# Chrisitians/marriage/divorced....what to do?



## Blacksheepforever

So i wanted to be married for life(what a joke it seem like now.) I thought i had planned it out perfectly (didn't rush , was with her for 3 + years before we got married, no kids.) Then almost 5 years later bam, after another quick arguement over stupid stuff. I don't know why she would ask me a question, when i tell her the anwser will hurt her feeelings and so she shouldn't want to hear it.(but what do i know...oh yeah right im your husband; who knows you get really hurt whenever anyone critises you!) But then to leave and come back two days later and tell me your divorcing me....WTF...then its you cheated on me....WTF!....i had a STD because of you...WTF! (which was funny because she had the STD, i got check and didn't have anything...not to mention this happen 6-7 months ago.) But what do i know...im just the loyal idiot(christ tells you to love your wife as he loves the church and died for it.) So as a christian couple...i was super surprise she would say this, but (her defence is....i cheated....which under moses law allows for a divorce.) So me i was heart broken...i don't go out and party, i try to spend every moment i can with my best friend(my ex wife now...); but i wasn't perfect. 

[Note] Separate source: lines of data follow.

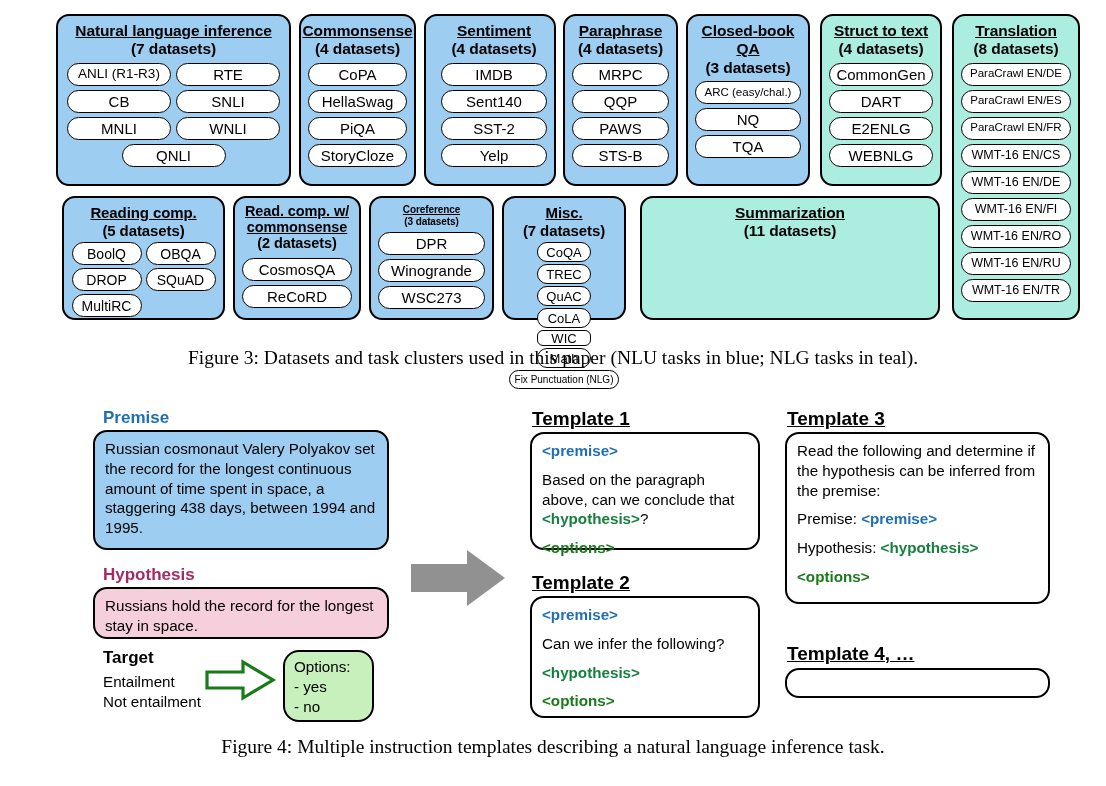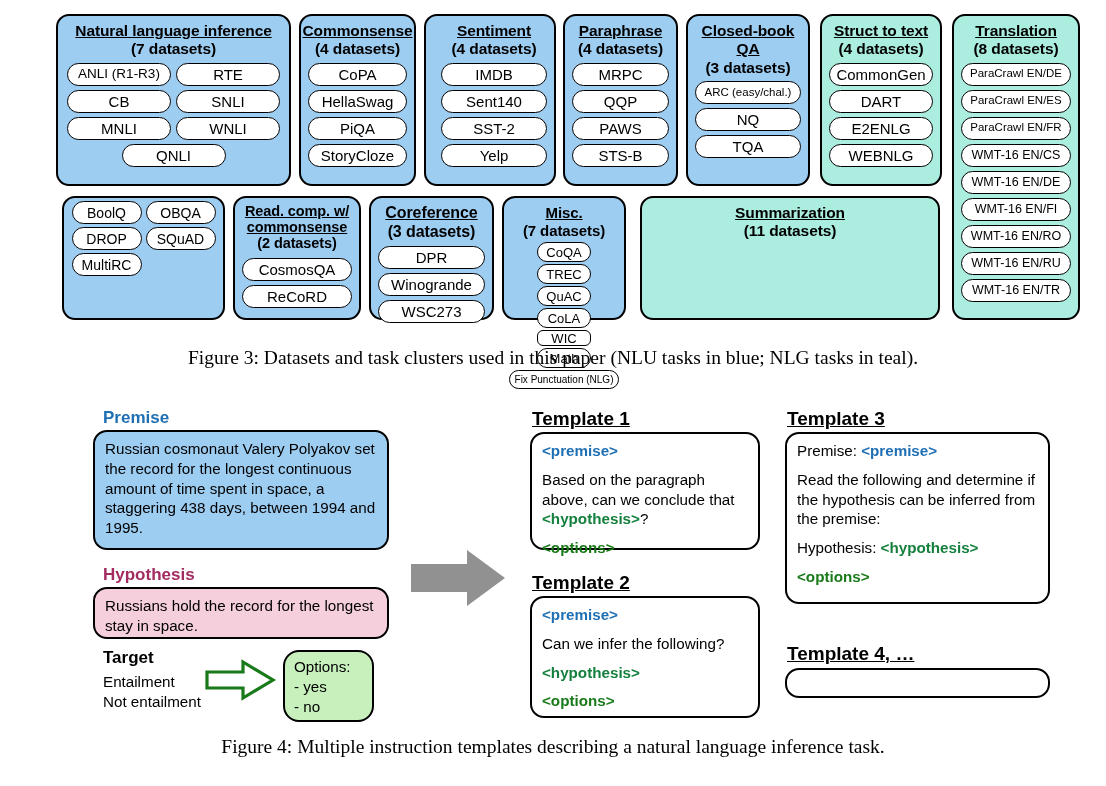--- a/index.html
+++ b/index.html
@@ -164,20 +164,24 @@
       <div class="pill sm" style="width:110px;font-size:12.5px;">WMT-16 EN/CS</div>
       <div class="pill sm" style="width:110px;font-size:12.5px;">WMT-16 EN/DE</div>
       <div class="pill sm" style="width:110px;font-size:12.5px;">WMT-16 EN/FI</div>
       <div class="pill sm" style="width:110px;font-size:12.5px;">WMT-16 EN/RO</div>
       <div class="pill sm" style="width:110px;font-size:12.5px;">WMT-16 EN/RU</div>
       <div class="pill sm" style="width:110px;font-size:12.5px;">WMT-16 EN/TR</div>
     </div>
   </div>
 
   <div class="cluster blue" style="left:62px;top:196px;width:163px;height:124px;">
+    <div class="cl-title" style="font-size:15px;">
+      <span class="t1">Reading comp.</span>
+      <span class="t2">(5 datasets)</span>
+    </div>
     <div class="pillwrap" style="padding:3px 6px 6px 6px;gap:3px 4px;">
       <div class="pill" style="width:70px;font-size:14px;">BoolQ</div>
       <div class="pill" style="width:70px;font-size:14px;">OBQA</div>
       <div class="pill" style="width:70px;font-size:14px;">DROP</div>
       <div class="pill" style="width:70px;font-size:14px;">SQuAD</div>
       <div class="pill" style="width:70px;font-size:14px;margin-right:74px;">MultiRC</div>
     </div>
   </div>
 
   <div class="cluster blue" style="left:233px;top:196px;width:128px;height:124px;">
@@ -185,21 +189,21 @@
       <span class="t1">Read. comp. w/ commonsense</span>
       <span class="t2">(2 datasets)</span>
     </div>
     <div class="pillwrap" style="padding-top:6px;">
       <div class="pill" style="width:110px;">CosmosQA</div>
       <div class="pill" style="width:110px;">ReCoRD</div>
     </div>
   </div>
 
   <div class="cluster blue" style="left:369px;top:196px;width:125px;height:124px;">
-    <div class="cl-title" style="font-size:16px;">
+    <div class="cl-title" style="font-size:10px;">
       <span class="t1">Coreference</span>
       <span class="t2">(3 datasets)</span>
     </div>
     <div class="pillwrap">
       <div class="pill" style="width:107px;">DPR</div>
       <div class="pill" style="width:107px;">Winogrande</div>
       <div class="pill" style="width:107px;">WSC273</div>
     </div>
   </div>
 
@@ -271,22 +275,22 @@
   <div class="tpl-title" style="left:532px;top:172px;">Template 2</div>
   <div class="bubble bub-white" style="left:530px;top:196px;width:230px;height:122px;">
     <p class="para"><span class="kw-premise">&lt;premise&gt;</span></p>
     <p class="para"><span>Can we infer the following?</span></p>
     <p class="para"><span class="kw-hyp">&lt;hypothesis&gt;</span></p>
     <p class="para"><span class="kw-opt">&lt;options&gt;</span></p>
   </div>
 
   <div class="tpl-title" style="left:787px;top:8px;">Template 3</div>
   <div class="bubble bub-white" style="left:785px;top:32px;width:265px;height:172px;">
+    <p class="para"><span>Read the following and determine if the hypothesis can be inferred from the premise:</span></p>
     <p class="para"><span>Premise: </span><span class="kw-premise">&lt;premise&gt;</span></p>
-    <p class="para"><span>Read the following and determine if the hypothesis can be inferred from the premise:</span></p>
     <p class="para"><span>Hypothesis: </span><span class="kw-hyp">&lt;hypothesis&gt;</span></p>
     <p class="para"><span class="kw-opt">&lt;options&gt;</span></p>
   </div>
 
   <div class="tpl-title" style="left:787px;top:243px;">Template 4, …</div>
   <div class="bubble bub-white" style="left:785px;top:268px;width:265px;height:30px;"></div>
 
   <div class="caption" style="top:336px;">Figure 4: Multiple instruction templates describing a natural language inference task.</div>
 </div>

But now almost a year later...how do i feel...not so great...i still wonder if this was her mistake(eve going for some bad fruit or am i be punished for life choices....Is there still chance for god to fix this or is it over....Of course she happy again serving in the church and living comfortably with friends from church(nothing new, use to do it all the time while i was deployed...) I mean i known her for years and could never believe she cheated on me ....but i guess i could say the same about divorcing me either(boy was i wrong...) Now i struggle so hard in my faith because even if she belives for the rest of her days i cheated(which i never did...) she will be forgiven. But because of my now backsliding i feel like jonah(why save these heathens who don't even understand your word. Guess i gotta spend my time in the whale...) 

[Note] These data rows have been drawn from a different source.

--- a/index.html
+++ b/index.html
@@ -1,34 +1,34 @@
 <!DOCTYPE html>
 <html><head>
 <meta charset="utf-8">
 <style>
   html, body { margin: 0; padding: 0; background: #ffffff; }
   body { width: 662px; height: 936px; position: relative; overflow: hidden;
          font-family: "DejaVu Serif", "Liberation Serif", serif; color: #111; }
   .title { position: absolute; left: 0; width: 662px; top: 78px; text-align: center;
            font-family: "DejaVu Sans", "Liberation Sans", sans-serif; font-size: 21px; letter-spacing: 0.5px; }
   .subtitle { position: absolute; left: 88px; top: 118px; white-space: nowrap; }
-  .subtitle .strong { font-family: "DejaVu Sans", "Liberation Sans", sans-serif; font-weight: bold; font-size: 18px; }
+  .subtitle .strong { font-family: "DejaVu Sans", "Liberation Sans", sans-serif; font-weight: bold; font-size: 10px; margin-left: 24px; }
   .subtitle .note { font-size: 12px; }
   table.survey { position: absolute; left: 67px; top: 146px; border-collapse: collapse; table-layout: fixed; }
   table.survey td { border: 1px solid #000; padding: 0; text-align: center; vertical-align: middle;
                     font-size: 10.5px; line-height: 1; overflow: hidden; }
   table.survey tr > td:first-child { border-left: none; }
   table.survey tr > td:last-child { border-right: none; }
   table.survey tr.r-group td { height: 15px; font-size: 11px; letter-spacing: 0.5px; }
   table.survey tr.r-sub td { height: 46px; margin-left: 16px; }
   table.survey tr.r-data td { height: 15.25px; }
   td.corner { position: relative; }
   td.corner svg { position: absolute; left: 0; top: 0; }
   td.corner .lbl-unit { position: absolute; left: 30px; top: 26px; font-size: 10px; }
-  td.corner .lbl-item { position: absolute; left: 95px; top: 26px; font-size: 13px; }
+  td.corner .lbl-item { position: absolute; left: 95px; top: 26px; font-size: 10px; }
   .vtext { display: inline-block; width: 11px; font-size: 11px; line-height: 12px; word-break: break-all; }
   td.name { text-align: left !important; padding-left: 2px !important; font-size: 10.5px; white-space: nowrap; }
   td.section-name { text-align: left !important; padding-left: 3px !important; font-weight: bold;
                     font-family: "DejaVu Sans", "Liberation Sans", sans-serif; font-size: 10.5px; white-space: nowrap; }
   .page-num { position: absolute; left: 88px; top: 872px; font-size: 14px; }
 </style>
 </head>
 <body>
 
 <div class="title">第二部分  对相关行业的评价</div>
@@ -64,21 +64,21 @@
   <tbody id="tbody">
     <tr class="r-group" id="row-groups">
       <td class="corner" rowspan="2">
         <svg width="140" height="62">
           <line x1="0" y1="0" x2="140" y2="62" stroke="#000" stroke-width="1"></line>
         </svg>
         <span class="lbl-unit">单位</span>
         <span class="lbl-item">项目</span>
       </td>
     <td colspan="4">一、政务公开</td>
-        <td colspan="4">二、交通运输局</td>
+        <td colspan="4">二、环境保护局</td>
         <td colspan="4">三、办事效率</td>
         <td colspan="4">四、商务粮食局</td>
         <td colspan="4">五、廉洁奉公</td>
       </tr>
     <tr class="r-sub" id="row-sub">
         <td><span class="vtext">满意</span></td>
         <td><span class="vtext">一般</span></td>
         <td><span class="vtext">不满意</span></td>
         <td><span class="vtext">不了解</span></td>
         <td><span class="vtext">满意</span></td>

I am struggling, but i know it could be worse...not in prison, i have my health and im still pretty young. Of course no kids which would have destroyed me....

What do i do now?


----------



## Mr Blunt

This is what I think understand about your post

Your wife cheated and gave you an STD.
Your wife divorced you
Your wife believes that you cheated but you did not
You believe that you have backslidden
You are struggling with your faith

What do i do now?




Work ONLY on you. Build yourself up as much as possible and include getting help. Allowing yourself to be all messed up because your wife committed the mother of all relationship killers-adultery is self defeating. Backsliding can be fixed and that is totally up to you and God.

Don’t blame God and lose your faith because of what your wife did or what you are doing now. You and your wife have a free will choice and the things that you both did are on both of you. Are you trying to scapegoat faith? If she and you had followed God’s ways neither of you would be in the condition you are in.

Work on you and that includes following God’s ways and getting over the rejection that your wife did to you. Make yourself quit thinking about her and all the rest, Get going on you and God and make a plan for a better life in the future. Do not buy into the saying that she is the only one for you; or that no one can replace her. She is not the only one and she can be replaced.

Is it hard? Sure it is hard but it is not as hard as you allowing her to keep you from God and a better life.


----------



## relationshipsguide_gal

Hello there Blacksheepforever, did you or did you not cheat on your wife? Because if your wife cheated, got STD, and was the one to ask for divorce while you have proof that you got checked and did not have STD and an affair, then your wife would be in serious trouble. the trials would find out the truth if it is you or HER who cheated (committed ADULTERY, against the law*) and got an STD. this is serious bro..


----------